掌握任意區域:面向多模態大語言模型的精確、上下文像素理解
Grasp Any Region: Towards Precise, Contextual Pixel Understanding for Multimodal LLMs
October 21, 2025
作者: Haochen Wang, Yuhao Wang, Tao Zhang, Yikang Zhou, Yanwei Li, Jiacong Wang, Ye Tian, Jiahao Meng, Zilong Huang, Guangcan Mai, Anran Wang, Yunhai Tong, Zhuochen Wang, Xiangtai Li, Zhaoxiang Zhang
cs.AI
摘要
儘管多模態大型語言模型(MLLMs)在整體理解方面表現卓越,但在捕捉複雜場景的密集世界時卻顯得力不從心,這需要對精細細節和物體間關係進行細粒度分析。區域級別的MLLMs已邁出了有希望的一步。然而,以往的嘗試通常僅優化於孤立理解給定區域,忽略了關鍵的全局上下文。為解決此問題,我們引入了「掌握任意區域」(GAR)以實現全面的區域級視覺理解。借助有效的RoI對齊特徵重播技術,GAR支持:(1) 通過利用必要的全局上下文實現精確感知,以及(2) 建模多個提示之間的交互。由此,它自然實現了(3) 高級組合推理,以回答關於任何區域的特定自由形式問題,將範式從被動描述轉向主動對話。此外,我們構建了GAR-Bench,不僅提供了對單一區域理解的更準確評估,更重要的是,衡量了跨多個區域的交互和複雜推理。大量實驗表明,GAR-1B不僅保持了最先進的標題生成能力,例如在DLC-Bench上超越DAM-3B +4.5,而且在建模多個提示之間的關係方面表現出色,具備高級理解能力,甚至在GAR-Bench-VQA上超越了InternVL3-78B。更重要的是,我們的零樣本GAR-8B在VideoRefer-BenchQ上甚至超越了領域內VideoRefer-7B,表明其強大能力可輕鬆遷移至視頻領域。
English
While Multimodal Large Language Models (MLLMs) excel at holistic
understanding, they struggle in capturing the dense world with complex scenes,
requiring fine-grained analysis of intricate details and object
inter-relationships.
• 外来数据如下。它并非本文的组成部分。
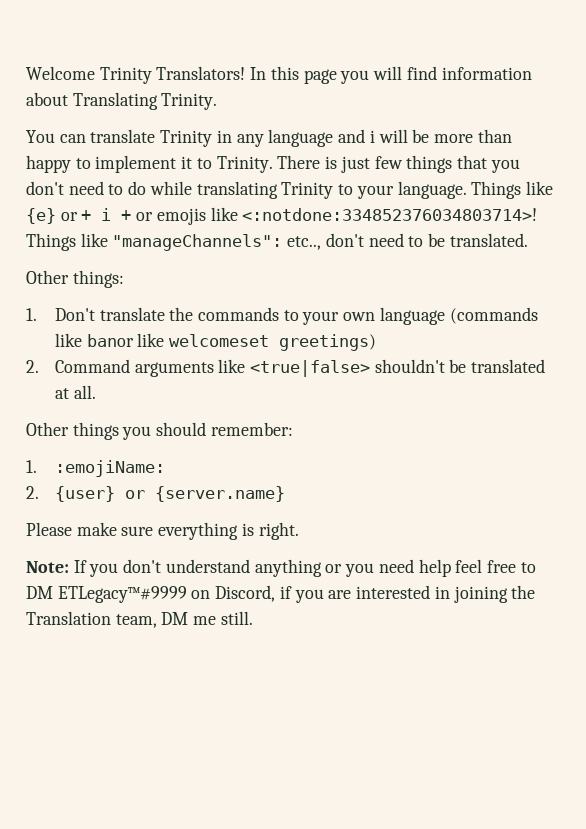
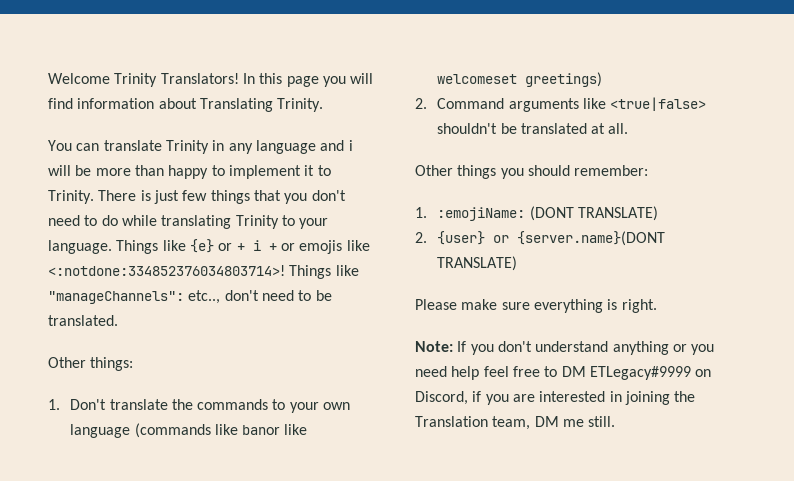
(165, 468) none -> [529,206,658,221] (DONT TRANSLATE)
[154,486,285,502] {server.name} -> [517,231,666,246] [437,256,518,271] {server.name}(DONT TRANSLATE)
[57,586,187,603] ETLegacy™#9999 -> [589,366,691,380] ETLegacy#9999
Region-level MLLMs have been a promising step. However,
previous attempts are generally optimized to understand given regions in
isolation, neglecting crucial global contexts. To address this, we introduce
Grasp Any Region (GAR) for comprehen- sive region-level visual understanding.
Empowered by an effective RoI-aligned feature replay technique, GAR supports
(1) precise perception by leveraging necessary global contexts, and (2)
modeling interactions between multiple prompts. Together, it then naturally
achieves (3) advanced compositional reasoning to answer specific free-form
questions about any region, shifting the paradigm from passive description to
active dialogue. Moreover, we construct GAR-Bench, which not only provides a
more accurate evaluation of single-region comprehension, but also, more
importantly, measures interactions and complex reasoning across multiple
regions. Extensive experiments have demonstrated that GAR-1B not only maintains
the state-of-the-art captioning capabilities, e.g., outperforming DAM-3B +4.5
on DLC-Bench, but also excels at modeling relationships between multiple
prompts with advanced comprehension capabilities, even surpassing InternVL3-78B
on GAR-Bench-VQA. More importantly, our zero-shot GAR-8B even outperforms
in-domain VideoRefer-7B on VideoRefer-BenchQ, indicating its strong
capabilities can be easily transferred to videos.